Directions:
Your task is to return, word for word, only the lines from the line with "margin: 16px ->" through the close of the data. Exclude all pictures.

Code change snippets:
____________

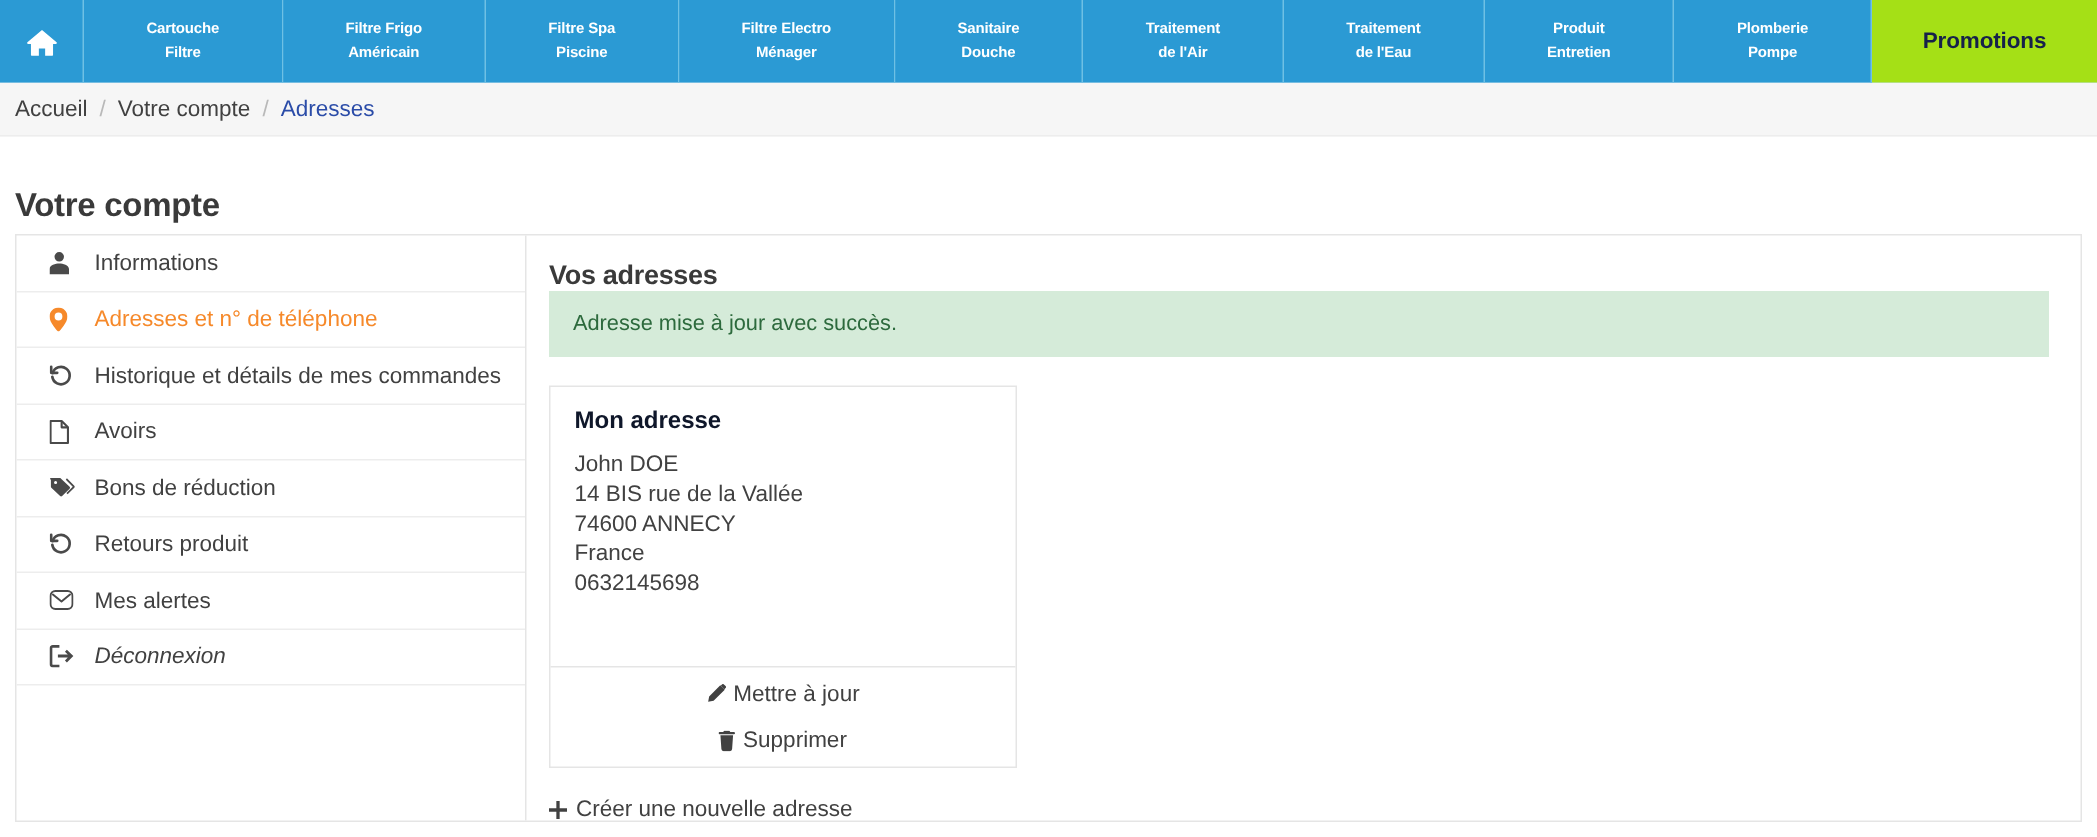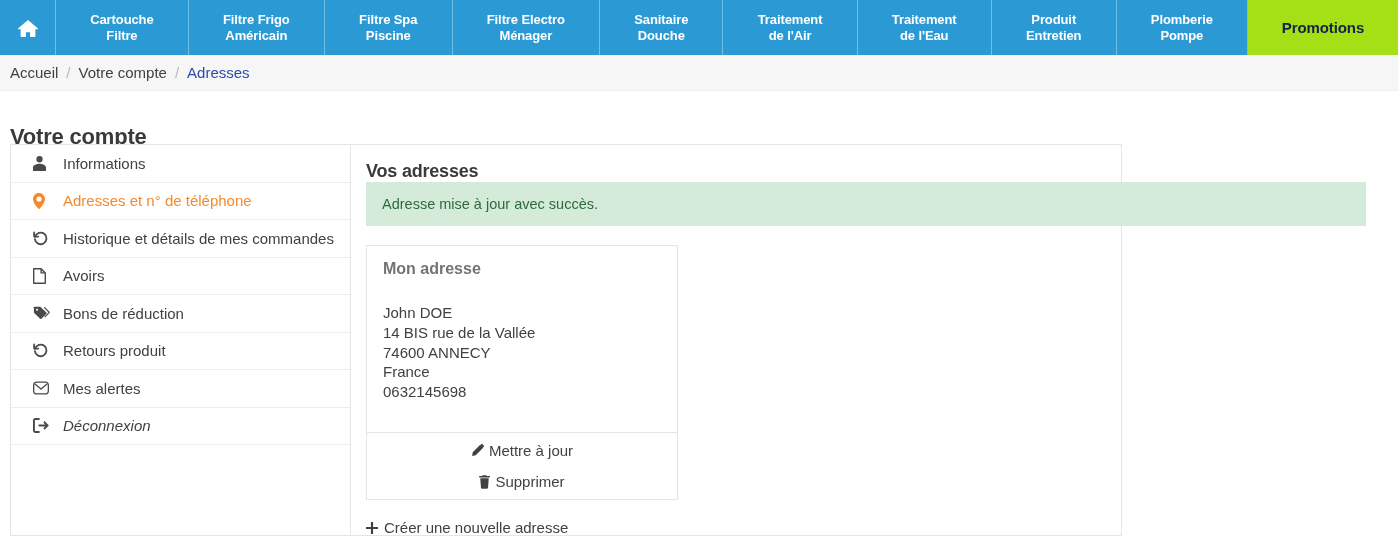"Cartouche" .nav-item { font-size: 13px -> 10px }
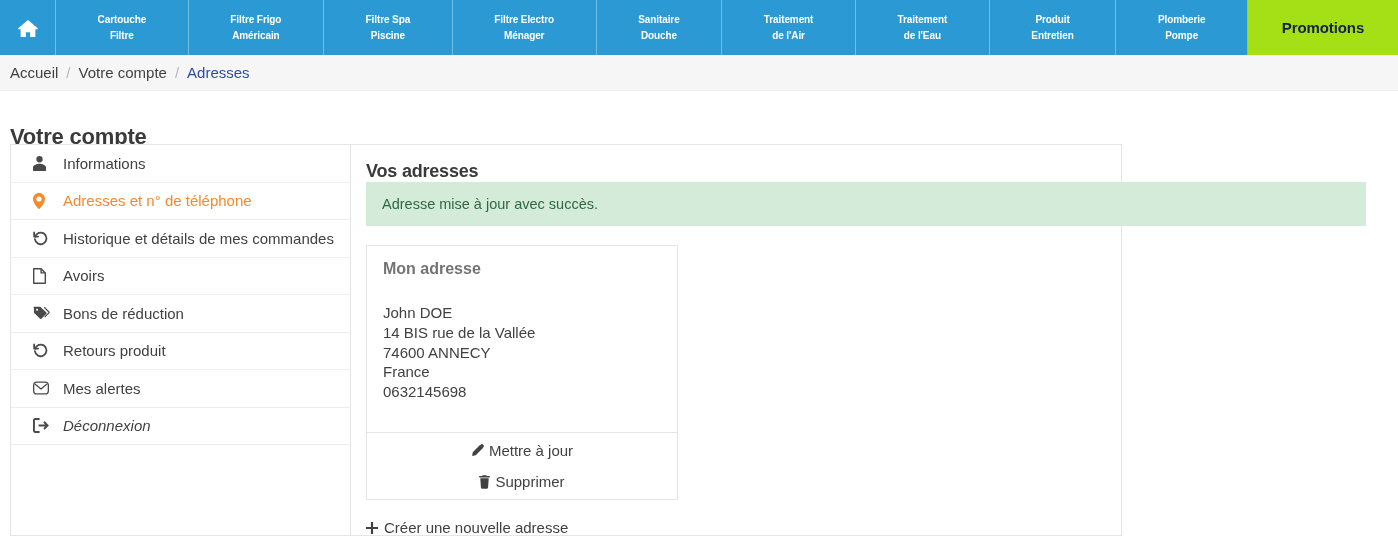"Informations" .content-card { top: 144px -> 156px; width: 1112px -> 1378px }
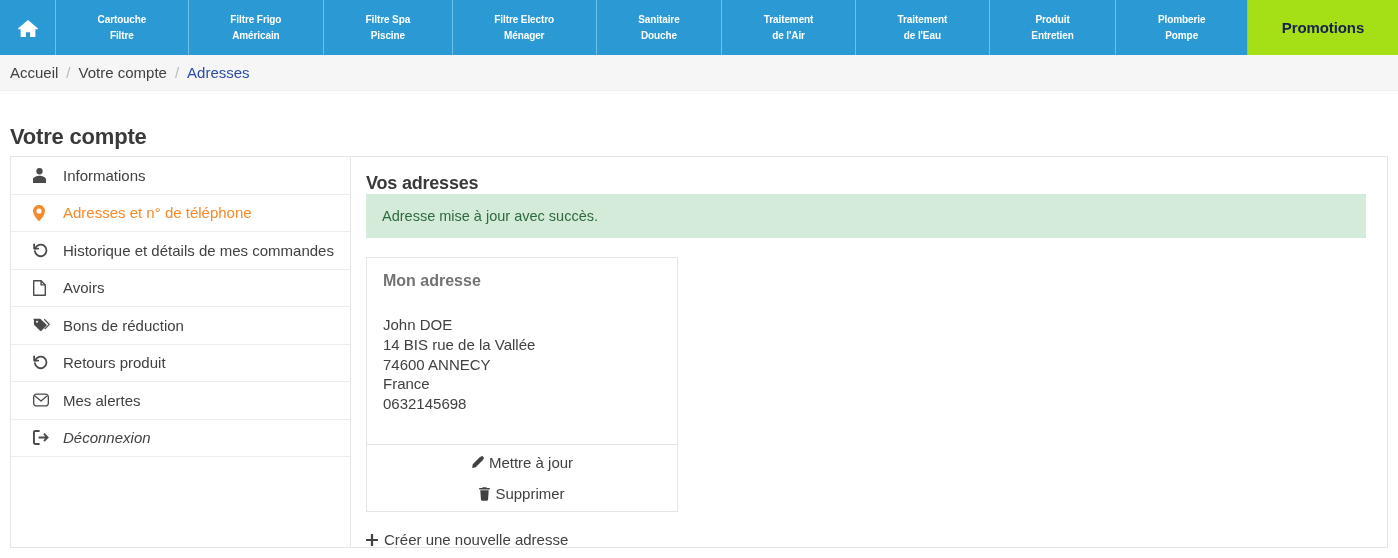"Mon adresse" .address-name { color: #737373 -> #0f172a; margin: 0 0 25px 0 -> 0 0 10px 0 }
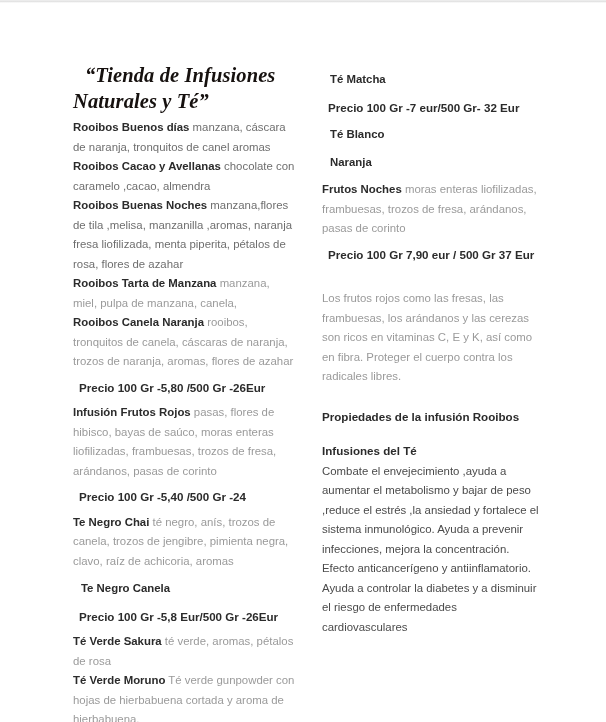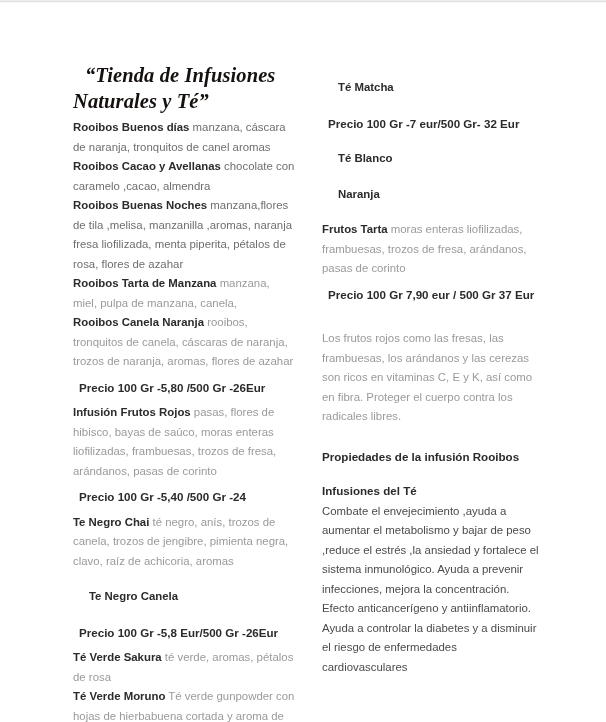"Té Matcha" .plain-bold { margin: 16px -> 8px }
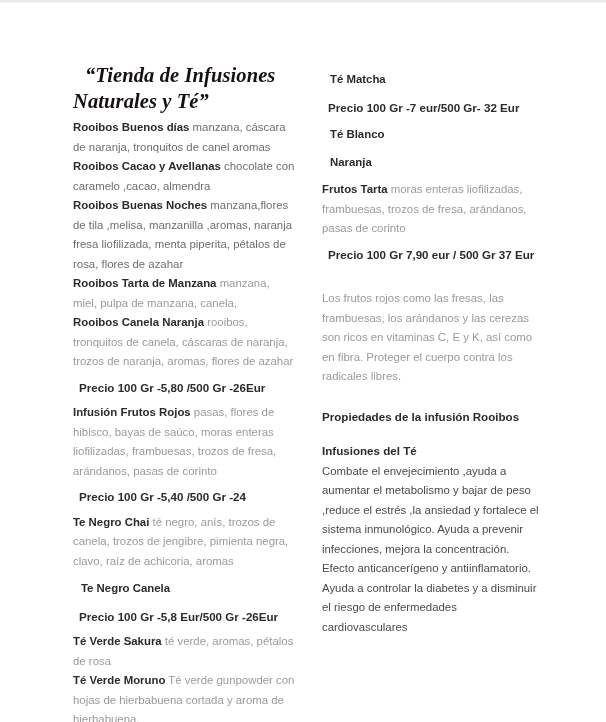"Frutos Tarta" span.name { text: Tarta -> Noches }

____________

Task solution:
"Té Matcha" .plain-bold { margin: 16px -> 8px }
"Frutos Tarta" span.name { text: Tarta -> Noches }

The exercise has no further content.